Action item: Once you reach the line containing "width:13px; height:15px; margin:0" in the entries below, write out that line and each one after it down to the line containing "font-size:16px; color:#1b1b1b; white-space:nowrap;", exactly and with nothing added.

Data entries
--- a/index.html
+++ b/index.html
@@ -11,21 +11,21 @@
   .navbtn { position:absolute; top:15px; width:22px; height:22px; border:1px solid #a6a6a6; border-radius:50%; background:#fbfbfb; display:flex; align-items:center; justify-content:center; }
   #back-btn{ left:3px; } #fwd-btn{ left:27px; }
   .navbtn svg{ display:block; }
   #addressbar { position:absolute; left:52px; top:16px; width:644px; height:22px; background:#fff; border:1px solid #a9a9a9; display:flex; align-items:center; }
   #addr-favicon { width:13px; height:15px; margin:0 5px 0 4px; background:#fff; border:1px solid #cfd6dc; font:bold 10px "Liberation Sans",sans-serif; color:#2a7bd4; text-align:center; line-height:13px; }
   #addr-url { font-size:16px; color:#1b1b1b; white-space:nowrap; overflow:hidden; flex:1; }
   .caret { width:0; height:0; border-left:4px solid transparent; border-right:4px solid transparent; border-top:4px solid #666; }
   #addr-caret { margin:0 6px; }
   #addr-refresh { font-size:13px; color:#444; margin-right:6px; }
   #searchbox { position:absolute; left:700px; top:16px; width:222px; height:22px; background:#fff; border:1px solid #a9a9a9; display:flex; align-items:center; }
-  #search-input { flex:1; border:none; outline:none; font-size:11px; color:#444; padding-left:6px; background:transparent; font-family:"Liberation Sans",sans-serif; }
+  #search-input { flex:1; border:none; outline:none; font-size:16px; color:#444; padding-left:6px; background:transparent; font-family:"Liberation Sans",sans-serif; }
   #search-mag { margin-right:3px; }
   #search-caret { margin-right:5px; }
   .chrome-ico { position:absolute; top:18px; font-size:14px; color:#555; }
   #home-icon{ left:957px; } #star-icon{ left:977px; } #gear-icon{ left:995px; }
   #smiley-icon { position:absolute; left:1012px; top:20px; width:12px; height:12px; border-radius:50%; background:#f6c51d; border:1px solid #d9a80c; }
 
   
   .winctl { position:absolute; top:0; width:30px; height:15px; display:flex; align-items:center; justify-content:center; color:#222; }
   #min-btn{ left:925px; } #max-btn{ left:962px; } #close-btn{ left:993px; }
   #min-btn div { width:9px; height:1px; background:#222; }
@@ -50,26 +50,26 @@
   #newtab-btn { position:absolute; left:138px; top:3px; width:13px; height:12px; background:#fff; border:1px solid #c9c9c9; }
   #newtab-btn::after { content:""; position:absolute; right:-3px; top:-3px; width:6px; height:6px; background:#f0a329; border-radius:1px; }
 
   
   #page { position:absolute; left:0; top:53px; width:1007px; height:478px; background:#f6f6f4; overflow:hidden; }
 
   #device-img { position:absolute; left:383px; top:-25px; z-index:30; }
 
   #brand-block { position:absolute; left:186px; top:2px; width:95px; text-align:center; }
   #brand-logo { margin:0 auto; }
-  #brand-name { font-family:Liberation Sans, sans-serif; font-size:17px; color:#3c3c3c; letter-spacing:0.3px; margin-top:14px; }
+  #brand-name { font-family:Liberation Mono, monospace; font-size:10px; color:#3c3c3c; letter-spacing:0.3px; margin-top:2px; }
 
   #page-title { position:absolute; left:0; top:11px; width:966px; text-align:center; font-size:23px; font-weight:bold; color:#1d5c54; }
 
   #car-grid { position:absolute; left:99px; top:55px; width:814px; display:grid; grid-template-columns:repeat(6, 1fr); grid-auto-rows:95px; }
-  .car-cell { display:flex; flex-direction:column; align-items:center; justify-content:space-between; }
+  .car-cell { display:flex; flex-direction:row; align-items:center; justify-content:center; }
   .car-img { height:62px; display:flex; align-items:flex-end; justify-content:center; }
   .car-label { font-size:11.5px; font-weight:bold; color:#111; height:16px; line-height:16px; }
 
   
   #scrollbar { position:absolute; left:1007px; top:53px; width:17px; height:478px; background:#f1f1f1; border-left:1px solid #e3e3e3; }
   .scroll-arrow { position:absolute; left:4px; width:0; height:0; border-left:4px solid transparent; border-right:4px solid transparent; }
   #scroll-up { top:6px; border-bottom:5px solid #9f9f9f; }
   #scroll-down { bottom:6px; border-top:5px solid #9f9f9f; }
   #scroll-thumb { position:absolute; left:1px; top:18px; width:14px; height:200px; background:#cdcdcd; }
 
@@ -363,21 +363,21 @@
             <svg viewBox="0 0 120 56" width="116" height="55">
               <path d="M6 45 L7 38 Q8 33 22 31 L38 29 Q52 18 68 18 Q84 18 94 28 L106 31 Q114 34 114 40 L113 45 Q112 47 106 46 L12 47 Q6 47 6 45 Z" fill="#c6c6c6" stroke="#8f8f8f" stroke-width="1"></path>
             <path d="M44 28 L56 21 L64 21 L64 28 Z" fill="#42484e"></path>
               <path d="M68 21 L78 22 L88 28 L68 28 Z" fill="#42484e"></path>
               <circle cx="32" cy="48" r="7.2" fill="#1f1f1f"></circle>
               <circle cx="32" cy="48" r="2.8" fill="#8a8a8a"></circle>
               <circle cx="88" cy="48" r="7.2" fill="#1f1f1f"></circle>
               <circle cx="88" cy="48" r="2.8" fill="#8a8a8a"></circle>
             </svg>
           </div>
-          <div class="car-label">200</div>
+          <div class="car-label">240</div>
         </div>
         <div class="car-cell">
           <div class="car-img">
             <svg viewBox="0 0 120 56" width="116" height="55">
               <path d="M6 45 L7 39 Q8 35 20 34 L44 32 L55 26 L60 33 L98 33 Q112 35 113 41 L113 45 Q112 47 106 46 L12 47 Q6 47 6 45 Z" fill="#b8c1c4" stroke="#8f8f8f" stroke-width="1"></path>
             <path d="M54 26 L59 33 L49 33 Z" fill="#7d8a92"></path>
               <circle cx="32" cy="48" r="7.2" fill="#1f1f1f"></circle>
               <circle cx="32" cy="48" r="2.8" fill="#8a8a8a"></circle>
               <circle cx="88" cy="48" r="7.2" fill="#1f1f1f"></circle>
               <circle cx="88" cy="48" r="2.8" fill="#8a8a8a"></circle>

Response below:
   #addr-favicon { width:13px; height:15px; margin:0 5px 0 4px; background:#fff; border:1px solid #cfd6dc; font:bold 10px "Liberation Sans",sans-serif; color:#2a7bd4; text-align:center; line-height:13px; }
   #addr-url { font-size:16px; color:#1b1b1b; white-space:nowrap; overflow:hidden; flex:1; }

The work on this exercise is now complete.